「沢村さんって、少し怖い人かと思っていました」
突然開口一番にそう言われて唯はハルのことを思わず見つめた、そりゃあもう穴が空くかというくらいに。
ハルはクスクス笑って唯を見ている、その目には決して馬鹿にする色はなく純粋に唯の反応が面白いという気持ちだけが込められていた。
それに気づいた唯は自然と入ってしまっていた肩の力を抜く。
「無愛想、だったかな」
「いえ、緊張していたんですよね?どこか声が固かったから最初はそういう子なのかなと思っていたんですけど…私もよく人見知りするので」
「三浦さんも?」
唯が思わず聞くとハルは優しく笑って頷いた。
「だから、よく他の友達に初めての場所にはついてきてもらったりすることも多いです、一人じゃ怖くて…」
「あ、わかる、変じゃないかなって思うんだよね」
「そう!」
思ったよりも会話が弾んで唯は思わず言葉を続ける。
ハルに対して唯はどこか、自分とは無縁な存在として避けてきていたのだ。
綱吉に片思いしている相手と言うのはわかるが、そうでなくともこのグループの中では明るくムードメーカーになることが多いというイメージから唯は自分とは趣味が合わないだろうと思っていた。
だからこそ、共通点が見つかって嬉しかったのだ。
「実は最近できたカフェ、ずっと気になっていたんだけど一人で行けなかったんだよね」
「そこ知っています!サンドイッチが美味しいって聞いて気になっていました!」
「一緒に行く?」
「行きましょう!それじゃあいつ行きますか?空いてる日に合わせますよ」
「それじゃあ、今度の祝日とかどう?その日なら多分空いてると思うし」
「再来週でしたっけ、いいですよ、楽しみですね!」
「うん」
唯は自然と頬を染めて口元が緩んでしまうのを自覚しながら、止めずにフフと声を零した。
ハルも同じように笑っており、お互い和やかな空気が流れていた。
唯は感動していた、生まれてこの方まともに女友達なんて千沙くらいしかできたことがなかったため、これはもうハルのことを友達と呼んでもいいんじゃないかと考えて内心震えた。
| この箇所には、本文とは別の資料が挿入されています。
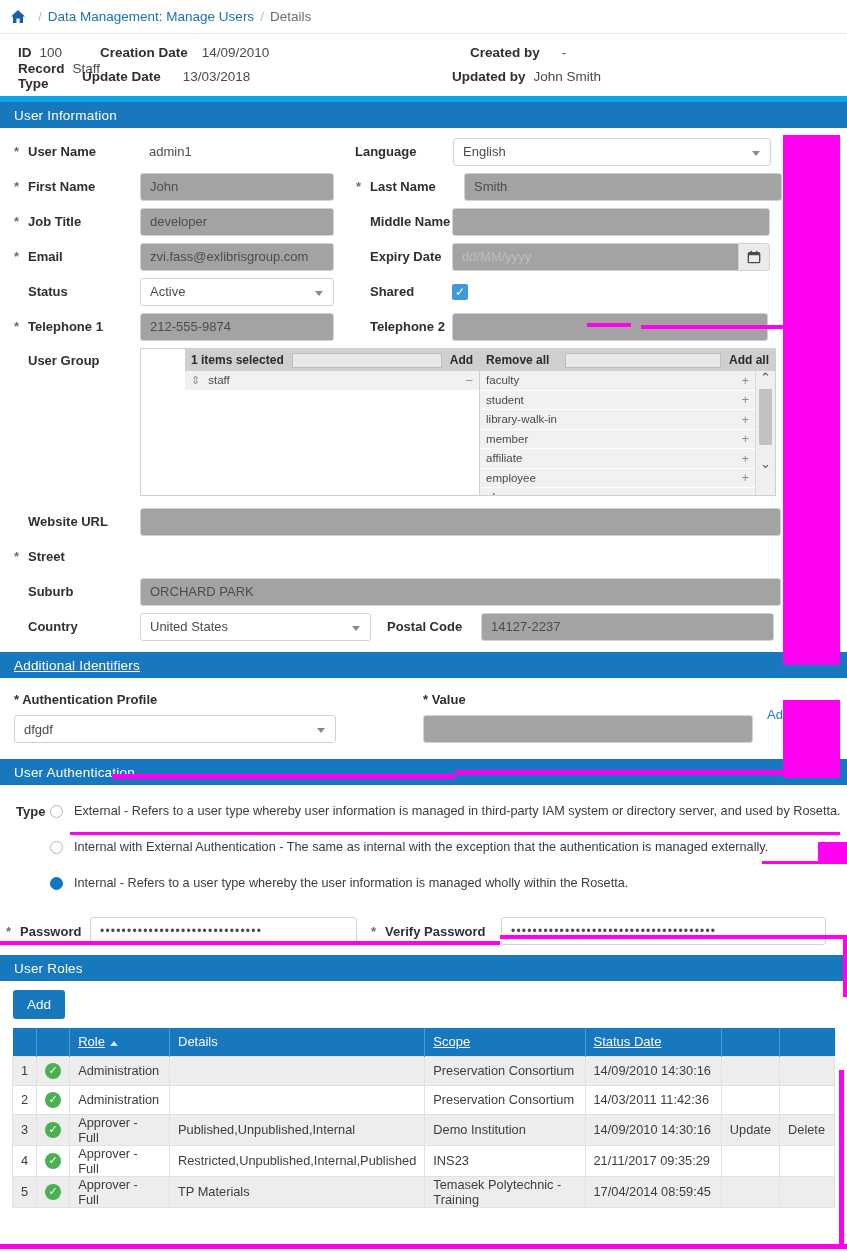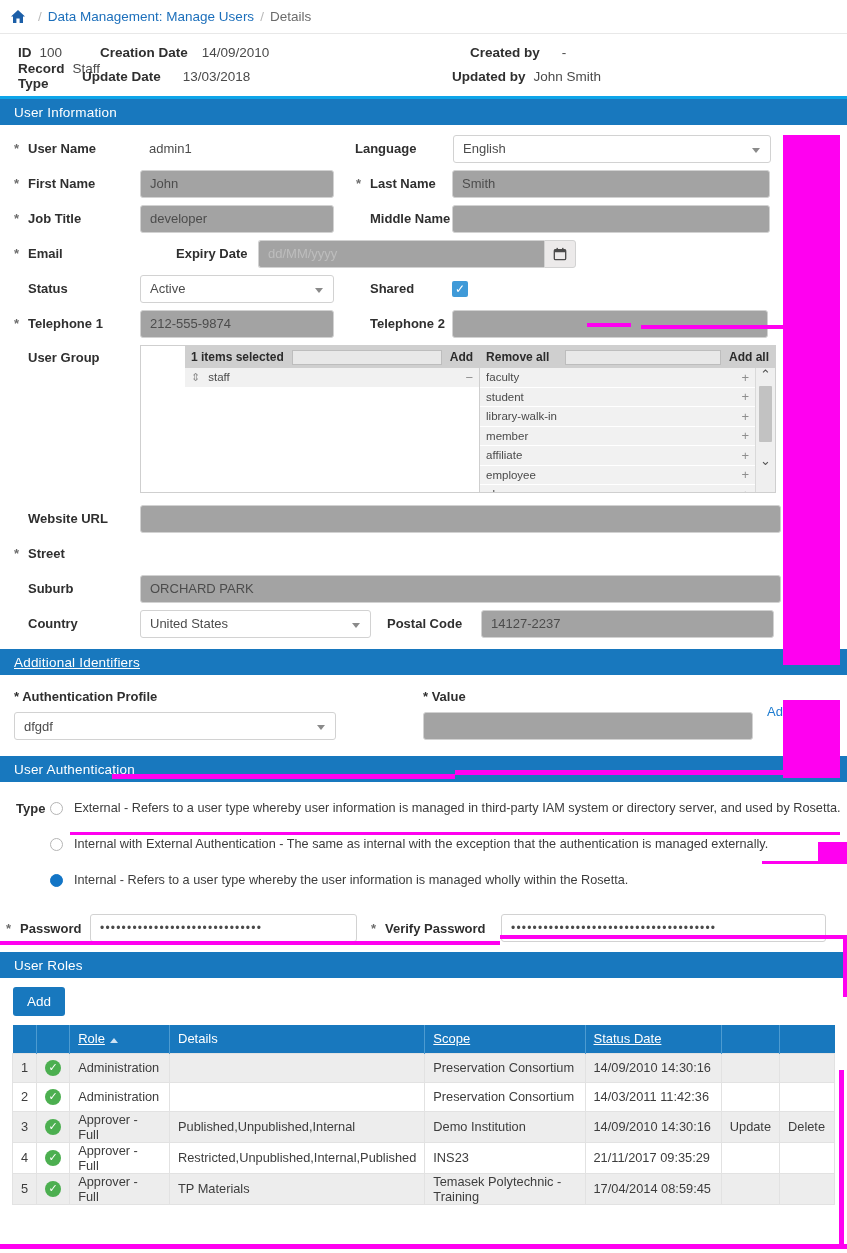"ID" .meta { border-bottom: 3px solid #0ea5e9 -> 6px solid #0ea5e9 }
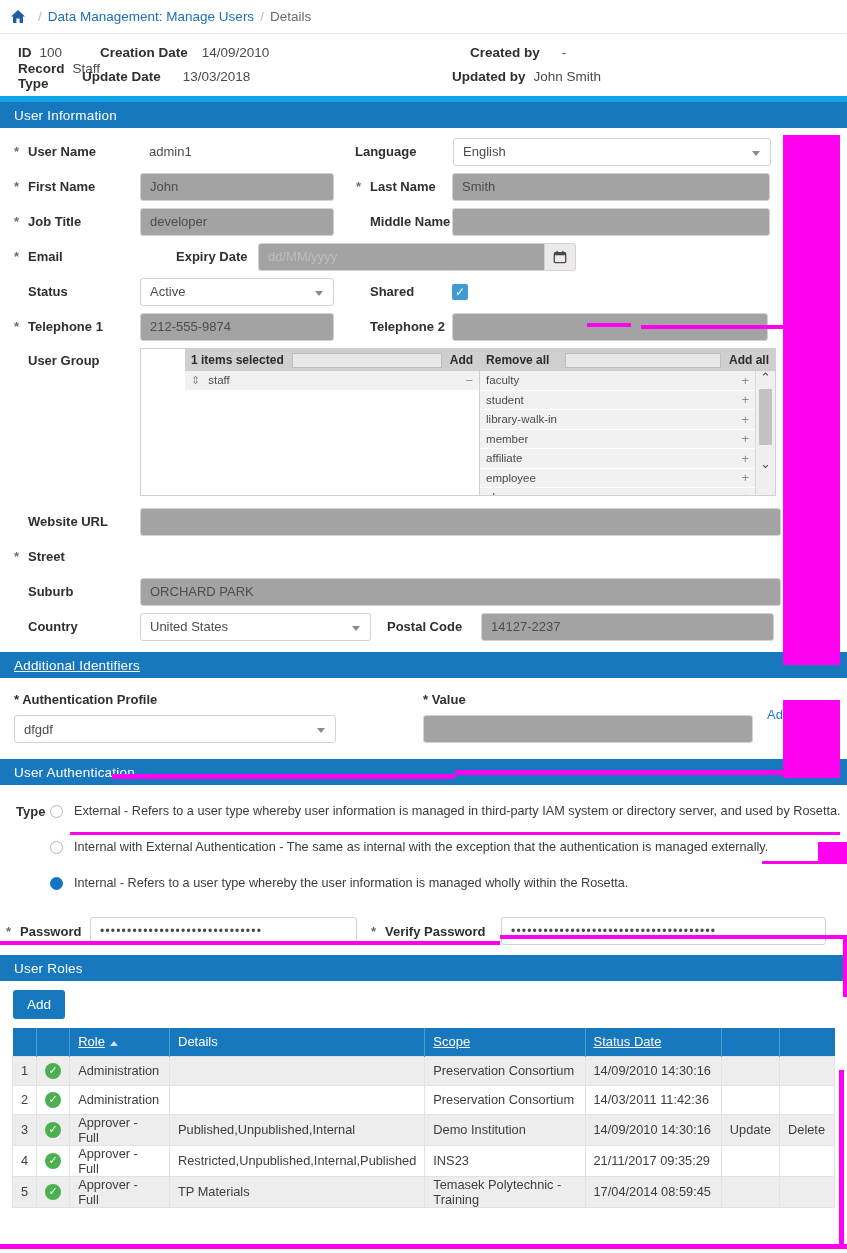"Smith" input.txt { margin-left: none -> 12px }
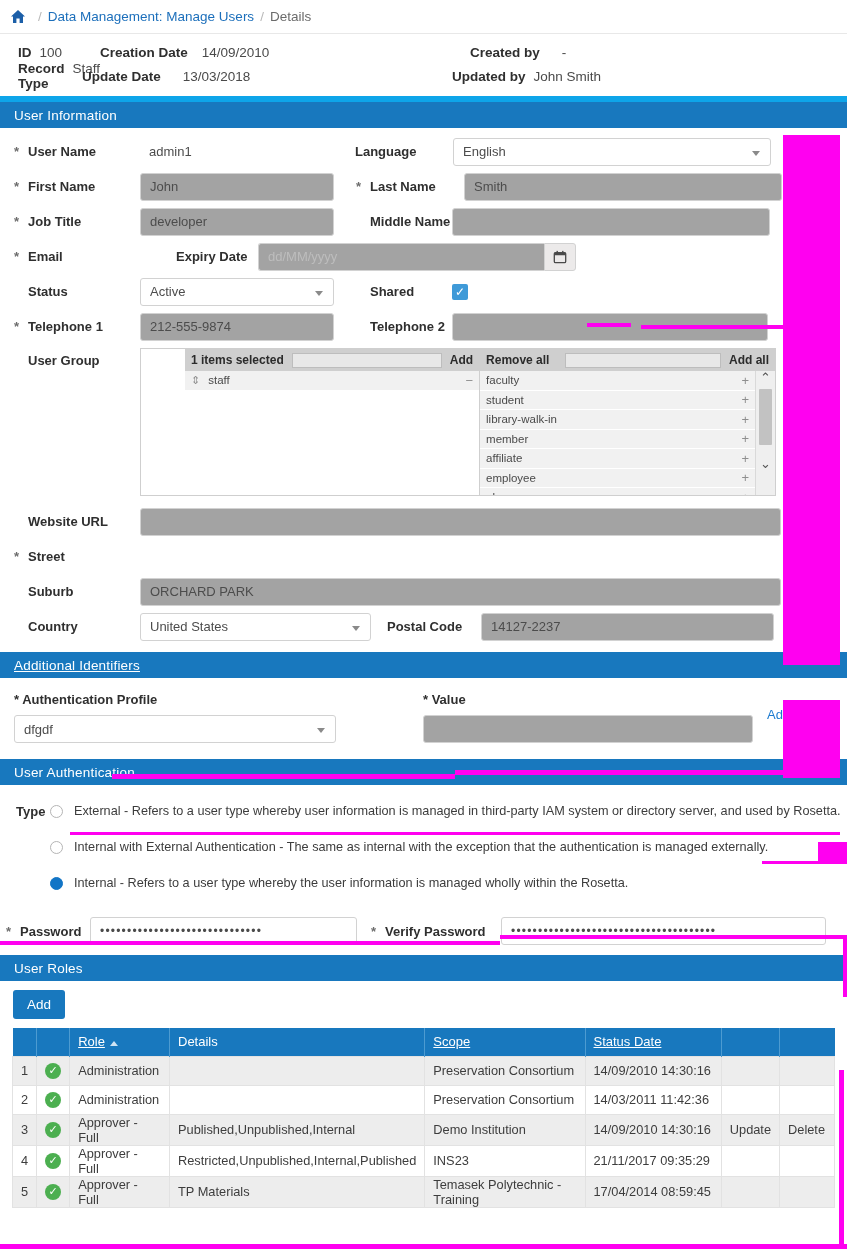"zvi.fass@exlibrisgroup.com" input.txt { html: none -> <input> }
さらに言葉をかけようと口を開こうとしてふと、視界の端にケーキ屋が映る。
そしてすぐさま頭に浮かんだのは最近それを当たり前のように自分の作ったケーキを頬張り、ミルクティーを飲むようになった緑色の姿。
「あれ、沢村さんなんだか楽しそうです!」
「え?」
唯の変化に気づいたハルが声を上げ、さらにふとある考えが頭によぎり思わずといった形で口に両手を当てる。
そんなハルに首を傾げる唯だったが、突然瞳孔を開いてこちらを見たハルに思わず肩が震えた。
ハルは周りにいる他のメンバーがこっちを見ていないことを確認してから、唯に内緒話をするという合図として口に当てていた片手を唯に向けて、手招きした。
「もしかして沢村さんって」
その時、綱吉の悲鳴が聞こえてきたので思わず顔を上げると綱吉の上に柔らかい茶色の髪の少年が乗っているを見て、思わずカバンに手を当てた。
ハルも綱吉の様子に気づいて「ツナさん!」と綱吉の方に他のメンバーと駆け寄っていく。
敵かどうかは分からないが唯は他に仲間がいるかもしれないと周囲を警戒しつつ綱吉たちに近づいた。
「ゔぉお゛い!」
突然の低く裂くような声に全員が建物の上を見る。
そこには銀髪の長い髪を風に揺らした今にも人を殺しそうな鋭い目を持った黒服の男性が片足を塀にかけて立っていた。